Input data Start Marker

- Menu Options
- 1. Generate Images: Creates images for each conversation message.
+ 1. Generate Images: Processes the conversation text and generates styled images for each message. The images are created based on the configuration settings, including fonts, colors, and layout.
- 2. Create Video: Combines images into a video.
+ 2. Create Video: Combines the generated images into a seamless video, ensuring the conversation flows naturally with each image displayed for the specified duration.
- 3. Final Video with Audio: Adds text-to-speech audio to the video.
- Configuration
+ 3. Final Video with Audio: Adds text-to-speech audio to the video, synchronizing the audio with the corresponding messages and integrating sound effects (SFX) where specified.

Input data End Marker
Input data Start Marker

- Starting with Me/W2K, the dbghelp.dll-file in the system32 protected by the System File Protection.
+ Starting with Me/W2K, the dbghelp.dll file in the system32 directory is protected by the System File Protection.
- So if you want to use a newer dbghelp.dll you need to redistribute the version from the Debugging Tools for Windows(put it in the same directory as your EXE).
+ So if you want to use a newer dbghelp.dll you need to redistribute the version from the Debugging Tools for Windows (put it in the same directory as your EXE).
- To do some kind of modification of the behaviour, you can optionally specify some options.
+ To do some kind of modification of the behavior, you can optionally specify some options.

Input data End Marker

[Aim of the exercise] The output should be exactly the lines above from the line containing "- Starting with" to the line containing "is protected by the System File Protection.", inclusive, with no other lines.

[Result below]
- Starting with Me/W2K, the dbghelp.dll-file in the system32 protected by the System File Protection.
+ Starting with Me/W2K, the dbghelp.dll file in the system32 directory is protected by the System File Protection.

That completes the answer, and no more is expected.